I got 20-20 vision when I ain't drinkin' but boy! when I've had a few. 
I ain't never been to bed with an ugly woman but I shore woke up with a few. 
 Last night I came in at 2 with a 10 and at 10 I work up with a 2.  "

Of course, I imagine anyone who woke up with Willy's head on the pillow beside her would wonder what SHE had been drinking the night before.


----------



## Denise1952

my thoughts exactly Jujube, LOL!!


----------



## SeaBreeze




----------



## Mrs. Robinson

It`s called "beer goggles"...


----------



## SeaBreeze




----------



## Pappy

Oh yea, SB......been there, done that.


----------



## Ralphy1

Closing time or opening time they are all fine...


----------



## Justme

People who get drunk are idiots, I have never been drunk or close to it in my life. Alcohol in strict moderation is pleasant and sensible.


----------



## jujube

Where's a falling house when you need one?


----------



## Bee

For goodness sake, lighten up Justme and stop spoiling a fun thread.:aargh:


----------



## Cookie

anyone please  - how are the quotations in the bubble done?  would like to refer to someone's comment....


----------



## Ameriscot

Cookie said:


> anyone please  - how are the quotations in the bubble done?  would like to refer to someone's comment....



Just hit Reply with Quote.


----------



## Cookie

[People who get drunk are idiots, I have never been drunk or close to it  in my life. Alcohol in strict moderation is pleasant and sensible. 				]

sure about that?  Reformed smokers sometimes have zero tolerance for smokers after they quit - I used to smoke, but now can't stand the smell - is it like that  - did you, granny once upon a time imbibe to the max?


----------



## Ameriscot

Cookie said:


> [People who get drunk are idiots, I have never been drunk or close to it  in my life. Alcohol in strict moderation is pleasant and sensible.                 ]
> 
> sure about that?  Reformed smokers sometimes have zero tolerance for smokers after they quit - I used to smoke, but now can't stand the smell - is it like that  - did you, granny once upon a time imbibe to the max?



I'm a ex smoker as well and I'm very fussy about being around smoke.  

Ignore Justme.  She thrives on being negative.  

(To quote - just hit the Reply With Quote in the post you are quoting which is right next to the Reply button).


----------



## Justme

Cookie said:


> [People who get drunk are idiots, I have never been drunk or close to it  in my life. Alcohol in strict moderation is pleasant and sensible.                 ]
> 
> sure about that?  Reformed smokers sometimes have zero tolerance for smokers after they quit - I used to smoke, but now can't stand the smell - is it like that  - did you, granny once upon a time imbibe to the max?
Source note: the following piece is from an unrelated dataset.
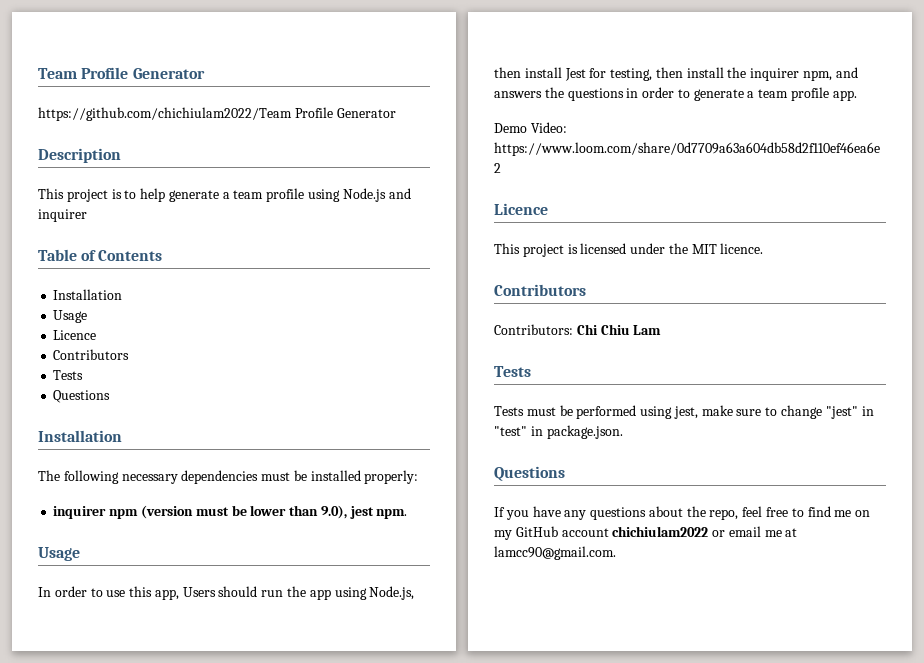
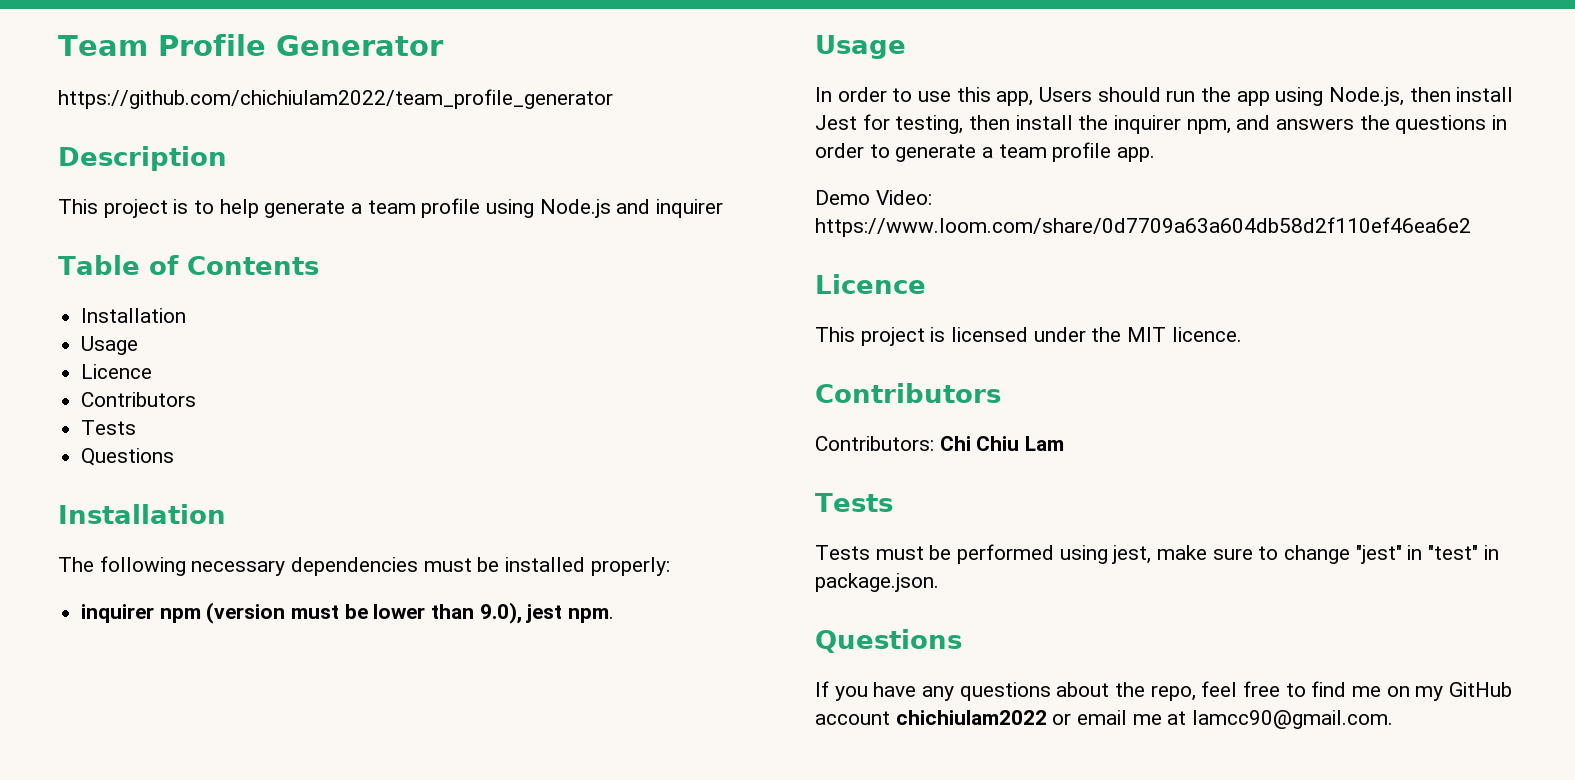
[38,107,396,121] https://github.com/chichiulam2022/Team Profile Generator -> [58,89,613,109] https://github.com/chichiulam2022/team_profile_generator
That is the absolute truth. I have never smoked, nor have any of my immediate family thank goodness. I have never touched an illegal drug, or know anyone who has!


----------



## Cookie

Ameriscot said:


> I'm a ex smoker as well and I'm very fussy about being around smoke.
> 
> 
> (To quote - just hit the Reply With Quote in the post you are quoting which is right next to the Reply button).



Thanks, Ameriscot, I think I'm technically challenged today.  I hope that works.  I just put my cursor on the sentence in your post, and clicked reply with quote,  what came out was not what it looks like in other posts - the bubble with writing inside.  Am I doing it wrong?


----------



## Cookie

Ok - that looks good.  Thanks again.  And that goodness we have the anti-smoking policies in place now in restaurants and pubs.


----------



## Vivjen

I am going out tonight....where I will drink;quite a lot; and smoke; just a little, but without my lip pie, because I have come back from NZ with a cold sore.
so how many people have I offended....everybody?


----------



## Ameriscot

Cookie said:


> Ok - that looks good.  Thanks again.  And that goodness we have the anti-smoking policies in place now in restaurants and pubs.



You've got it now!  

In Scotland all places of employment are non-smoking, that includes just about any where.  Even on train platforms outdoors.


----------



## Cookie

Here in Toronto even restaurant patios are off limits - I get headaches if I smoke, but that doesn't mean never ever ever - there have been times.


----------



## Pam

Vivjen said:


> I am going out tonight....where I will drink;quite a lot; and smoke; just a little, but without my lip pie, because I have come back from NZ with a cold sore.
> so how many people have I offended....everybody?



Have a good night.... !

:very_drunk:


----------



## Ameriscot

Vivjen said:


> I am going out tonight....where I will drink;quite a lot; and smoke; just a little, but without my lip pie, because I have come back from NZ with a cold sore.
> so how many people have I offended....everybody?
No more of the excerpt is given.